India to open border for aid camps

India has said it plans to set up three relief camps for quake victims along the militarised Line of Control dividing Kashmir, allowing Pakistanis to walk across the frontier of the volatile region for the first time in nearly six decades.

India plans to start operating relief camps by Tuesday

The camps in the remote mountains along the border will supply food, drinking water, medical care and temporary shelters, said Indian Foreign Ministry spokesman Navtej Sarna on Saturday.

 

They will begin operating on Tuesday, pending approval from Pakistan, which has been informed of the plan, he said.

 

Mounting trust

 

Permitting the free flow of civilian aid-seekers across the Line of Control that divides the Indian and Pakistani portions of Kashmir is a sign of increasing trust between the long-time rivals that have fought two wars over the Himalayan region since gaining independence from Britain in 1947.

 

Many families were torn apart when Kashmir was divided, and Sarna said Indians would be allowed to visit relatives from the Pakistani side at the camps.

 

General Musharraf suggested open travel across the Line of Control
General Musharraf suggested open travel across the Line of Control

General Musharraf suggested open
travel across the Line of Control

Pakistan‘s part of Kashmir bore the brunt of the quake, and Saturday’s announcement of the camps follows a call from the Pakistani president, General Pervez Musharraf, that Kashmiris from both sides of the ceasefire line be allowed to travel across to help each other rebuild.

 

In Islamabad, Pakistani Foreign Ministry spokeswoman Tasnim Aslam said that Pakistan had proposed that officials from both countries meet to discuss ways to implement Musharraf’s idea, and the two sides could discuss the Indian camps then.

 

“We will discuss whatever steps they want to take when the two delegations meet,” she said. No date has been set for the meetings, she added.

 

Officials hoarding aid

 

Rights group Human Rights Watch accused Pakistani authorities in the quake-stricken city of Muzaffarabad of hoarding tents and essential supplies instead of distributing them to victims.

 

Scarce tents and other relief supplies were being put in storage in Muzaffarabad by civilian authorities working under the supervision of the military, rather than handed out to needy, homeless persons, the US-based rights group said in a statement on Saturday.

 

Human Rights Watch said civilian administration officials in Muzaffarabad, capital of Pakistani Kashmir, told it on Wednesday that tents and other emergency supplies, which had been designated for government workers, were being stored instead.

 

“But to our knowledge there are no civil secretariat employees distributing relief supplies and tents to earthquake affectees”

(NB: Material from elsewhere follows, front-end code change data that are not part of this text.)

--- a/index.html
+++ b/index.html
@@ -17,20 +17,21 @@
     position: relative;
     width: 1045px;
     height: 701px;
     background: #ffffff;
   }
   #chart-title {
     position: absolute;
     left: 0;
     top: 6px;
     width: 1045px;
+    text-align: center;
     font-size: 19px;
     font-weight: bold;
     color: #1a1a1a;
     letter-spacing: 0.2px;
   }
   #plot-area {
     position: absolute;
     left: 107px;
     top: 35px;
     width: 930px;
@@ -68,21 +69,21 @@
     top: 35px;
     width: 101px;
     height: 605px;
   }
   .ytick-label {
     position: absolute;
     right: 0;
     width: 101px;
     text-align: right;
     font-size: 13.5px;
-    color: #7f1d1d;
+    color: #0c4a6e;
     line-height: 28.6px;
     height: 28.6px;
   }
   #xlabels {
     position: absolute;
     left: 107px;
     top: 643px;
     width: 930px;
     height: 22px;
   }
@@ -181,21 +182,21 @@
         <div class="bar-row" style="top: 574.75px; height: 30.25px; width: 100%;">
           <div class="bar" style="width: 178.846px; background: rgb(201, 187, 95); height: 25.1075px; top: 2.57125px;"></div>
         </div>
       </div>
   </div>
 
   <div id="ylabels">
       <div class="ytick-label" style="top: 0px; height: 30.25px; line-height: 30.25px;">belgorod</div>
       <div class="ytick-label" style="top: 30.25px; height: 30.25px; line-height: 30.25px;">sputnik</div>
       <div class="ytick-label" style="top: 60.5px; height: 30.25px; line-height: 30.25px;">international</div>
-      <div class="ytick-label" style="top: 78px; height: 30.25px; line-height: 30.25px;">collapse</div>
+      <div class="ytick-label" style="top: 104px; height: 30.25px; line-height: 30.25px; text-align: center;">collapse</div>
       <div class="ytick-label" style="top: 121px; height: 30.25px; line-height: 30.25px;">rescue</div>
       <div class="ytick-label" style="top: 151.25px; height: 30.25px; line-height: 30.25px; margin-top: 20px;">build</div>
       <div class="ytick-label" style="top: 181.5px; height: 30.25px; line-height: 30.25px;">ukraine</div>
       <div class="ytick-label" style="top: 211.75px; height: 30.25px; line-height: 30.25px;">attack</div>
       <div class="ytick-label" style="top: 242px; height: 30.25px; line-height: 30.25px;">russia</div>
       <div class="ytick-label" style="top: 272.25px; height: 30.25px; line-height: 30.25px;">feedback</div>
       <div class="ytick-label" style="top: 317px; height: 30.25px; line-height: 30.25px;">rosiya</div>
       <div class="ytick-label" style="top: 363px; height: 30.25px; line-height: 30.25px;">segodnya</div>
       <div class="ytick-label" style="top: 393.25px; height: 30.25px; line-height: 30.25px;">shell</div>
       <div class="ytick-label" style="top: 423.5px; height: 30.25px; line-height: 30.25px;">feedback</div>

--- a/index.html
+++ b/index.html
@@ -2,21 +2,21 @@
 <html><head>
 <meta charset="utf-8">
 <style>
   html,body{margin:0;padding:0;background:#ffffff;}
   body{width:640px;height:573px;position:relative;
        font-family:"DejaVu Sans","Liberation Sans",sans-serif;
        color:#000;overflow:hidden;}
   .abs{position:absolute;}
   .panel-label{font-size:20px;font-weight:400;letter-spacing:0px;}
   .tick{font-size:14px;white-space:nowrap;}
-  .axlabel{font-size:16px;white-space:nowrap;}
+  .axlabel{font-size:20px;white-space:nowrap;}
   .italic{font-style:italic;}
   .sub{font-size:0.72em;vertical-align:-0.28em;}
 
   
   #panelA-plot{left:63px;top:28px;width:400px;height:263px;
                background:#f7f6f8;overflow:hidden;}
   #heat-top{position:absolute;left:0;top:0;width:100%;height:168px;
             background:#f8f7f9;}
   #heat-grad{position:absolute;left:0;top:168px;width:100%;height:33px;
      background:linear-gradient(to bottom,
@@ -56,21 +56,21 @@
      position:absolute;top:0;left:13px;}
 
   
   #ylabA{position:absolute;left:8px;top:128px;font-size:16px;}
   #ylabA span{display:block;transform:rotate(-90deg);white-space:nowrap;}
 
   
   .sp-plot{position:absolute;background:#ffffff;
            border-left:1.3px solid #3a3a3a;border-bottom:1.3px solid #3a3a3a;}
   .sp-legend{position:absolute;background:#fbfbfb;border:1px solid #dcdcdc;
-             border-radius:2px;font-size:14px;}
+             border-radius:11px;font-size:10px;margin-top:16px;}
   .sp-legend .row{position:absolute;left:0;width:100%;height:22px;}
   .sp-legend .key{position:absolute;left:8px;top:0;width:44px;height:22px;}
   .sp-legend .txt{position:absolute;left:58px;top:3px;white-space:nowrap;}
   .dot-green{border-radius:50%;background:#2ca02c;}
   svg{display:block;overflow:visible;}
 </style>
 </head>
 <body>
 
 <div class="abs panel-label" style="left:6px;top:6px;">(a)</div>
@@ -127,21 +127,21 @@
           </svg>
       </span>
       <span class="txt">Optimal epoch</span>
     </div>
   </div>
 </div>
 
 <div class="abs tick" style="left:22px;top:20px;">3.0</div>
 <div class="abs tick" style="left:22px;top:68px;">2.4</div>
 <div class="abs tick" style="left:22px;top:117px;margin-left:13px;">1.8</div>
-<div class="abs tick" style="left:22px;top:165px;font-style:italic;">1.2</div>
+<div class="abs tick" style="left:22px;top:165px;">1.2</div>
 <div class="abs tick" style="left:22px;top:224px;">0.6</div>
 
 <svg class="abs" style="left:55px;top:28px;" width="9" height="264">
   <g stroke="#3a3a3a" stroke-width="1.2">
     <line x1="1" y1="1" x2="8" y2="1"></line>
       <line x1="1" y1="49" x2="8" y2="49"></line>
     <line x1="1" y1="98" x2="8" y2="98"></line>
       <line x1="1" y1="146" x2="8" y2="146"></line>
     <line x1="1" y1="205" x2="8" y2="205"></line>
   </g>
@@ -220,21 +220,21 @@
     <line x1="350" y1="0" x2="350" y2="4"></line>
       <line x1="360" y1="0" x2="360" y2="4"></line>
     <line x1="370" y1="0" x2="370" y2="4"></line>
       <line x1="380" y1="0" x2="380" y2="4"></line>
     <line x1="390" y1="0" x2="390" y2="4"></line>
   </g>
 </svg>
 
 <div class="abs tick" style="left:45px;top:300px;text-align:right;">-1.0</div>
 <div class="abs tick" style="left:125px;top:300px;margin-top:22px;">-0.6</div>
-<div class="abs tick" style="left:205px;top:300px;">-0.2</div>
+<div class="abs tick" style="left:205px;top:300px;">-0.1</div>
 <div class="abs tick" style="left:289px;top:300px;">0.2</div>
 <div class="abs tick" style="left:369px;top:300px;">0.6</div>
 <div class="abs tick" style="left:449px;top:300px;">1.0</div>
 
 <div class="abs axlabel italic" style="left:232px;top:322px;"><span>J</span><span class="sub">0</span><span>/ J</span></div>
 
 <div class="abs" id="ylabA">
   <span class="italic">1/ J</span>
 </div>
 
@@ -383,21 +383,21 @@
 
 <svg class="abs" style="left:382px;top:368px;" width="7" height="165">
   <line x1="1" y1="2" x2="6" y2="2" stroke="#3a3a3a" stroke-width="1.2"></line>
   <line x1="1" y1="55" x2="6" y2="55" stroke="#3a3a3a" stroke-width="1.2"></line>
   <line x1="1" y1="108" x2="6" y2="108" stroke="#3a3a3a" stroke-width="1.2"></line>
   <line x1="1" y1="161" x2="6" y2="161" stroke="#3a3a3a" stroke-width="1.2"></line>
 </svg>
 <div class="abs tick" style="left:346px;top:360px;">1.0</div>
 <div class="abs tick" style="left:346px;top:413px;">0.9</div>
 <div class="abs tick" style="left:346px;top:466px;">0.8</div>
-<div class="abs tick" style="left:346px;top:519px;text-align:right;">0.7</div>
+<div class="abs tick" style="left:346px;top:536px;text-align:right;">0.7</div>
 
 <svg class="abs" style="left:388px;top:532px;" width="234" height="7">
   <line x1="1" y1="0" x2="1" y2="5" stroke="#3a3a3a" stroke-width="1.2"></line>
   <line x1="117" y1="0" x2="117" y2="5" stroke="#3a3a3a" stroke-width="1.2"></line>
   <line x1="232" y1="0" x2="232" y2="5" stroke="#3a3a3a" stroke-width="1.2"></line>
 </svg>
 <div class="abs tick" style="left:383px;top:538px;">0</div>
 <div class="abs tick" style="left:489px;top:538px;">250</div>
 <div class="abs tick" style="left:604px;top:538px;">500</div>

Spokesman for Pakistani federal relief commissioner

It quoted officials present as saying this was being done so they would be able to avoid problems when senior military and civilian officials demand supplies that otherwise would not be available.

 

It quoted another official as saying he would be fired if he handed out the tents.

 

A Pakistani relief spokesman denied the allegations.

 

“We will look into this (HRW) report. But to our knowledge there are no civil secretariat employees distributing relief supplies and tents to earthquake affectees,” a spokesman for Federal Relief Commissioner told AFP.

 

Reports untrue

 

“There might be one or two such odd incidents, but to say that relief supplies and tents are not reaching the people in Azad Kashmir because they are being stored are not true,” he said.

 

“Soldiers are distributing food, medicines and tents in far-flung mountainous areas, reaching there on foot or by mules so that maximum number of people could be saved,” he said.

 

“In Pakistan-administered Kashmir, tents are the difference between life and death,” said Brad Adams, Asia director at Human Rights Watch.

 

undefined

Tents were said to make the
difference between life and death

“It is essential for the public to know that aid is being handled in a non-arbitrary, non-discriminatory manner.”

 

The massive earthquake on 8 October has killed more than 53,000 people and injured 75,146 in Pakistan-administered Kashmir and neighbouring northern towns, officials said.

 

India has said the quake killed more than 1300 people in its part of divided Kashmir.